[User interface change data]
■ ■ ■ ■ ■ ■ ■

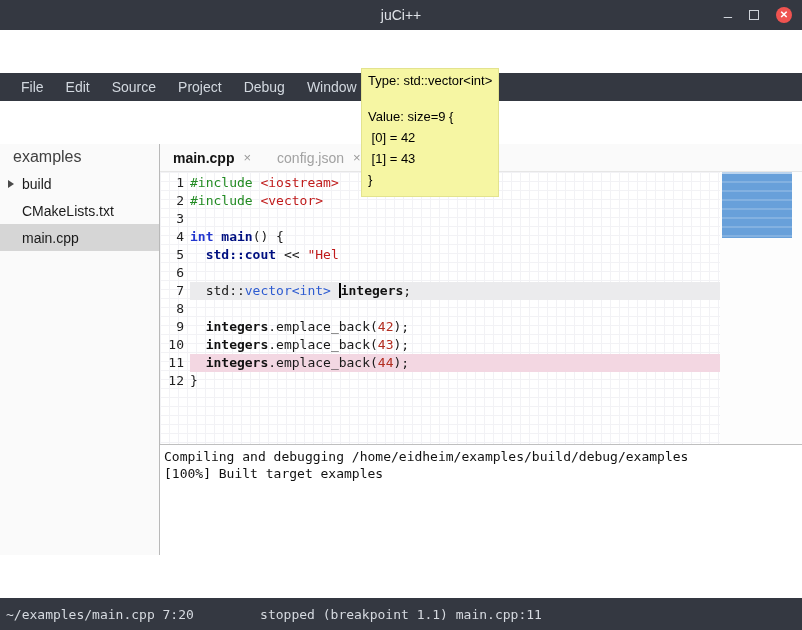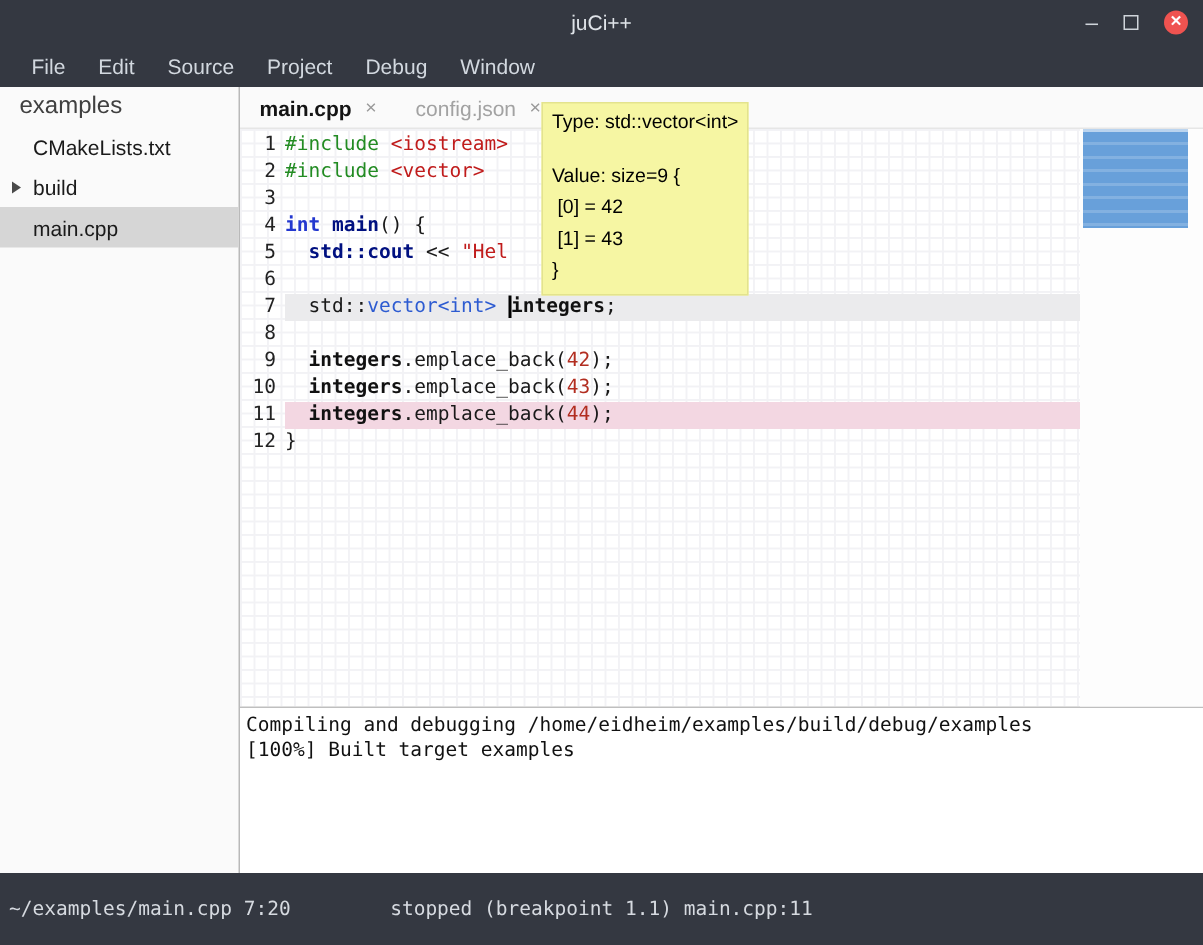--- a/index.html
+++ b/index.html
@@ -1,17 +1,17 @@
 <!DOCTYPE html>
 <html style="--chrome-bg: #343841; --close-red: #ef5350; --selection-gray: #d6d6d6; --current-line: #ebebed; --breakpoint-line: #f3d7e2; --tooltip-bg: #f6f6a3; --overview-blue: #68a0da; --keyword-blue: #2337cf; --type-blue: #2d5bd1; --string-red: #c01b1b; --number-red: #b22d20; --preproc-green: #228b22; --function-navy: #001080;"><head>
 <meta charset="utf-8">
 <style>
   html,body{margin:0;padding:0;}
   body{width:802px;height:630px;overflow:hidden;font-family:"Liberation Sans",sans-serif;background:#fff;}
-  .app{position:relative;width:802px;height:630px;display:flex;flex-direction:column;}
+  .app{position:relative;width:802px;height:630px;display:flex;flex-direction:column;gap:43px;}
 
   
   .titlebar{height:30px;flex:none;background:var(--chrome-bg,#343841);position:relative;display:flex;align-items:center;}
   .title{position:absolute;left:0;right:0;text-align:center;color:#dfe3e8;font-size:14px;}
   .controls{position:absolute;right:10px;top:0;height:30px;display:flex;align-items:center;gap:17px;}
   .btn-min{color:#cfd4da;font-size:15px;line-height:15px;}
   .btn-restore{width:8px;height:8px;border:1.5px solid #cfd4da;display:inline-block;}
   .btn-close{width:16px;height:16px;border-radius:50%;background:var(--close-red,#ef5350);color:#fff;
              font-size:10px;line-height:16px;text-align:center;font-weight:bold;}
 
@@ -58,21 +58,21 @@
   .overview-thumb{position:absolute;top:0;left:2px;width:70px;height:66px;background:var(--overview-blue,#68a0da);
     background-image:linear-gradient(to bottom,rgba(255,255,255,.45) 0 2px,transparent 2px 100%),
       repeating-linear-gradient(to bottom,rgba(255,255,255,.18) 0 2px,transparent 2px 9px);}
 
   
   .terminal{height:111px;flex:none;border-top:1px solid #bfbfbf;background:#fff;box-sizing:border-box;
     font-family:"DejaVu Sans Mono",monospace;font-size:13px;color:#111;padding:3px 0 0 4px;line-height:17px;}
   .term-line{white-space:pre;}
 
   
-  .statusbar{height:48px;flex:none;background:var(--chrome-bg,#343841);position:relative;display:flex;align-items:center;
+  .statusbar{height:32px;flex:none;background:var(--chrome-bg,#343841);position:relative;display:flex;align-items:center;
     font-family:"DejaVu Sans Mono",monospace;font-size:13px;color:#d6dae0;}
   .status-left{padding-left:6px;position:relative;z-index:1;}
   .status-center{position:absolute;left:0;right:0;text-align:center;}
 
   
   .tooltip{position:absolute;left:361px;top:68px;z-index:10;background:var(--tooltip-bg,#f6f6a3);
     border:1px solid #e3e38e;color:#000;font-size:13px;padding:4px 6px 6px 6px;white-space:nowrap;}
   .tooltip-type{margin-bottom:18px;}
   .tt-line{line-height:21px;white-space:pre;}
 </style>
@@ -98,25 +98,25 @@
       <div class="menu-item">Debug</div>
       <div class="menu-item">Window</div>
     </div>
 
   <div class="bodyrow">
 
     <div class="sidebar">
       <div class="sidebar-header">examples</div>
       <div>
           <div class="tree-item">
-            <span class="tree-label">CMakeLists.txt</span>
-          </div>
-          <div class="tree-item">
             <span class="chevron"></span>
             <span class="tree-label">build</span>
+          </div>
+          <div class="tree-item">
+            <span class="tree-label">CMakeLists.txt</span>
           </div>
           <div class="tree-item selected">
             <span class="tree-label">main.cpp</span>
           </div>
         </div>
     </div>
 
     <div class="main">
       <div class="tabbar">
           <div class="tab active">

■ ■ ■ ■ ■ ■ ■

#### Directions for this task
All of the records should be output exactly as they stand, with pictures omitted.

#### Response area
--- a/index.html
+++ b/index.html
@@ -1,17 +1,17 @@
 <!DOCTYPE html>
 <html style="--chrome-bg: #343841; --close-red: #ef5350; --selection-gray: #d6d6d6; --current-line: #ebebed; --breakpoint-line: #f3d7e2; --tooltip-bg: #f6f6a3; --overview-blue: #68a0da; --keyword-blue: #2337cf; --type-blue: #2d5bd1; --string-red: #c01b1b; --number-red: #b22d20; --preproc-green: #228b22; --function-navy: #001080;"><head>
 <meta charset="utf-8">
 <style>
   html,body{margin:0;padding:0;}
   body{width:802px;height:630px;overflow:hidden;font-family:"Liberation Sans",sans-serif;background:#fff;}
-  .app{position:relative;width:802px;height:630px;display:flex;flex-direction:column;}
+  .app{position:relative;width:802px;height:630px;display:flex;flex-direction:column;gap:43px;}
 
   
   .titlebar{height:30px;flex:none;background:var(--chrome-bg,#343841);position:relative;display:flex;align-items:center;}
   .title{position:absolute;left:0;right:0;text-align:center;color:#dfe3e8;font-size:14px;}
   .controls{position:absolute;right:10px;top:0;height:30px;display:flex;align-items:center;gap:17px;}
   .btn-min{color:#cfd4da;font-size:15px;line-height:15px;}
   .btn-restore{width:8px;height:8px;border:1.5px solid #cfd4da;display:inline-block;}
   .btn-close{width:16px;height:16px;border-radius:50%;background:var(--close-red,#ef5350);color:#fff;
              font-size:10px;line-height:16px;text-align:center;font-weight:bold;}
 
@@ -58,21 +58,21 @@
   .overview-thumb{position:absolute;top:0;left:2px;width:70px;height:66px;background:var(--overview-blue,#68a0da);
     background-image:linear-gradient(to bottom,rgba(255,255,255,.45) 0 2px,transparent 2px 100%),
       repeating-linear-gradient(to bottom,rgba(255,255,255,.18) 0 2px,transparent 2px 9px);}
 
   
   .terminal{height:111px;flex:none;border-top:1px solid #bfbfbf;background:#fff;box-sizing:border-box;
     font-family:"DejaVu Sans Mono",monospace;font-size:13px;color:#111;padding:3px 0 0 4px;line-height:17px;}
   .term-line{white-space:pre;}
 
   
-  .statusbar{height:48px;flex:none;background:var(--chrome-bg,#343841);position:relative;display:flex;align-items:center;
+  .statusbar{height:32px;flex:none;background:var(--chrome-bg,#343841);position:relative;display:flex;align-items:center;
     font-family:"DejaVu Sans Mono",monospace;font-size:13px;color:#d6dae0;}
   .status-left{padding-left:6px;position:relative;z-index:1;}
   .status-center{position:absolute;left:0;right:0;text-align:center;}
 
   
   .tooltip{position:absolute;left:361px;top:68px;z-index:10;background:var(--tooltip-bg,#f6f6a3);
     border:1px solid #e3e38e;color:#000;font-size:13px;padding:4px 6px 6px 6px;white-space:nowrap;}
   .tooltip-type{margin-bottom:18px;}
   .tt-line{line-height:21px;white-space:pre;}
 </style>
@@ -98,25 +98,25 @@
       <div class="menu-item">Debug</div>
       <div class="menu-item">Window</div>
     </div>
 
   <div class="bodyrow">
 
     <div class="sidebar">
       <div class="sidebar-header">examples</div>
       <div>
           <div class="tree-item">
-            <span class="tree-label">CMakeLists.txt</span>
-          </div>
-          <div class="tree-item">
             <span class="chevron"></span>
             <span class="tree-label">build</span>
+          </div>
+          <div class="tree-item">
+            <span class="tree-label">CMakeLists.txt</span>
           </div>
           <div class="tree-item selected">
             <span class="tree-label">main.cpp</span>
           </div>
         </div>
     </div>
 
     <div class="main">
       <div class="tabbar">
           <div class="tab active">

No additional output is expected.